Information shown:
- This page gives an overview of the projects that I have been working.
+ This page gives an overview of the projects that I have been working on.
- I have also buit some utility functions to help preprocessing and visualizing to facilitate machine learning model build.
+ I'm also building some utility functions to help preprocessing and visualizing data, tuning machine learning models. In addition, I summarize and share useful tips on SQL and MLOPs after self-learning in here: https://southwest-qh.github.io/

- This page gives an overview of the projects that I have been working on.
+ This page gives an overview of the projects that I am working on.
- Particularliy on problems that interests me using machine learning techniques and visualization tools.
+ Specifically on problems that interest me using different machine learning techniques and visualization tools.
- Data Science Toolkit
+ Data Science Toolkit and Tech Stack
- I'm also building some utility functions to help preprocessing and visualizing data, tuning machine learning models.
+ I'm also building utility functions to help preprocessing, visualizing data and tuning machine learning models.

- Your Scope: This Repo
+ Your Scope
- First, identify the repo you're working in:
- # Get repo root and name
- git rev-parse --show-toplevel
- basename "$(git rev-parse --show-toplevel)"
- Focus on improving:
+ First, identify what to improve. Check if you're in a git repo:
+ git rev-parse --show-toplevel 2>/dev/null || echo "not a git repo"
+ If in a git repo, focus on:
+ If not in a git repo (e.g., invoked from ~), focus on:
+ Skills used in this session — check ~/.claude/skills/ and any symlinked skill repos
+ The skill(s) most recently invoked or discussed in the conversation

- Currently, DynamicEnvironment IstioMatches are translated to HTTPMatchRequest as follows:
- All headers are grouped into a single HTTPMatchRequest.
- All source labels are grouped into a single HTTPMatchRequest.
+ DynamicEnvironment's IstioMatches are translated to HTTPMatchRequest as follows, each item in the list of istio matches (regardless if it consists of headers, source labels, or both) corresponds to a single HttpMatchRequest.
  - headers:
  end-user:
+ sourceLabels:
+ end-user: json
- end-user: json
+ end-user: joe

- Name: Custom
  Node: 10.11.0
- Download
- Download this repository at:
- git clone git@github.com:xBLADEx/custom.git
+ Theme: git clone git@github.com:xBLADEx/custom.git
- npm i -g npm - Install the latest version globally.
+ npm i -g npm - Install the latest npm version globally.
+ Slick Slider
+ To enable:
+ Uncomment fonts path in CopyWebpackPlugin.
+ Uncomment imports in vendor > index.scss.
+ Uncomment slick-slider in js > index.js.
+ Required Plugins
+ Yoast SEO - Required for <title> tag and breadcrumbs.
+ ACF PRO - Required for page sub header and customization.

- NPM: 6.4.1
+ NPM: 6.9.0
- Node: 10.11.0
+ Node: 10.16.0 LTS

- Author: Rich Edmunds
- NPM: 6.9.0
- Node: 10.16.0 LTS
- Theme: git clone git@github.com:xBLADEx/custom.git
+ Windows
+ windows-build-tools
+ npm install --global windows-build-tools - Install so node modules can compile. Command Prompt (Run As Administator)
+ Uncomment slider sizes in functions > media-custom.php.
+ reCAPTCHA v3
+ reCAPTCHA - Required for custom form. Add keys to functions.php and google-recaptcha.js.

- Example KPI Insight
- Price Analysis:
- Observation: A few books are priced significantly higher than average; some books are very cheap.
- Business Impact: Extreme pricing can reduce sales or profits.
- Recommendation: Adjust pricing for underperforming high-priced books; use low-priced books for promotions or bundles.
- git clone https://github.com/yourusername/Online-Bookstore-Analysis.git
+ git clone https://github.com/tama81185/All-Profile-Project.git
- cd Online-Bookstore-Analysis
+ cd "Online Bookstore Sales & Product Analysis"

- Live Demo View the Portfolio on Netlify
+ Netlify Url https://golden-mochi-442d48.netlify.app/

Work order:
Retype the whole listing, matching it exactly.

Exercise result:
- This page gives an overview of the projects that I have been working.
+ This page gives an overview of the projects that I have been working on.
- I have also buit some utility functions to help preprocessing and visualizing to facilitate machine learning model build.
+ I'm also building some utility functions to help preprocessing and visualizing data, tuning machine learning models. In addition, I summarize and share useful tips on SQL and MLOPs after self-learning in here: https://southwest-qh.github.io/

- This page gives an overview of the projects that I have been working on.
+ This page gives an overview of the projects that I am working on.
- Particularliy on problems that interests me using machine learning techniques and visualization tools.
+ Specifically on problems that interest me using different machine learning techniques and visualization tools.
- Data Science Toolkit
+ Data Science Toolkit and Tech Stack
- I'm also building some utility functions to help preprocessing and visualizing data, tuning machine learning models.
+ I'm also building utility functions to help preprocessing, visualizing data and tuning machine learning models.

- Your Scope: This Repo
+ Your Scope
- First, identify the repo you're working in:
- # Get repo root and name
- git rev-parse --show-toplevel
- basename "$(git rev-parse --show-toplevel)"
- Focus on improving:
+ First, identify what to improve. Check if you're in a git repo:
+ git rev-parse --show-toplevel 2>/dev/null || echo "not a git repo"
+ If in a git repo, focus on:
+ If not in a git repo (e.g., invoked from ~), focus on:
+ Skills used in this session — check ~/.claude/skills/ and any symlinked skill repos
+ The skill(s) most recently invoked or discussed in the conversation

- Currently, DynamicEnvironment IstioMatches are translated to HTTPMatchRequest as follows:
- All headers are grouped into a single HTTPMatchRequest.
- All source labels are grouped into a single HTTPMatchRequest.
+ DynamicEnvironment's IstioMatches are translated to HTTPMatchRequest as follows, each item in the list of istio matches (regardless if it consists of headers, source labels, or both) corresponds to a single HttpMatchRequest.
  - headers:
  end-user:
+ sourceLabels:
+ end-user: json
- end-user: json
+ end-user: joe

- Name: Custom
  Node: 10.11.0
- Download
- Download this repository at:
- git clone git@github.com:xBLADEx/custom.git
+ Theme: git clone git@github.com:xBLADEx/custom.git
- npm i -g npm - Install the latest version globally.
+ npm i -g npm - Install the latest npm version globally.
+ Slick Slider
+ To enable:
+ Uncomment fonts path in CopyWebpackPlugin.
+ Uncomment imports in vendor > index.scss.
+ Uncomment slick-slider in js > index.js.
+ Required Plugins
+ Yoast SEO - Required for <title> tag and breadcrumbs.
+ ACF PRO - Required for page sub header and customization.

- NPM: 6.4.1
+ NPM: 6.9.0
- Node: 10.11.0
+ Node: 10.16.0 LTS

- Author: Rich Edmunds
- NPM: 6.9.0
- Node: 10.16.0 LTS
- Theme: git clone git@github.com:xBLADEx/custom.git
+ Windows
+ windows-build-tools
+ npm install --global windows-build-tools - Install so node modules can compile. Command Prompt (Run As Administator)
+ Uncomment slider sizes in functions > media-custom.php.
+ reCAPTCHA v3
+ reCAPTCHA - Required for custom form. Add keys to functions.php and google-recaptcha.js.

- Example KPI Insight
- Price Analysis:
- Observation: A few books are priced significantly higher than average; some books are very cheap.
- Business Impact: Extreme pricing can reduce sales or profits.
- Recommendation: Adjust pricing for underperforming high-priced books; use low-priced books for promotions or bundles.
- git clone https://github.com/yourusername/Online-Bookstore-Analysis.git
+ git clone https://github.com/tama81185/All-Profile-Project.git
- cd Online-Bookstore-Analysis
+ cd "Online Bookstore Sales & Product Analysis"

- Live Demo View the Portfolio on Netlify
+ Netlify Url https://golden-mochi-442d48.netlify.app/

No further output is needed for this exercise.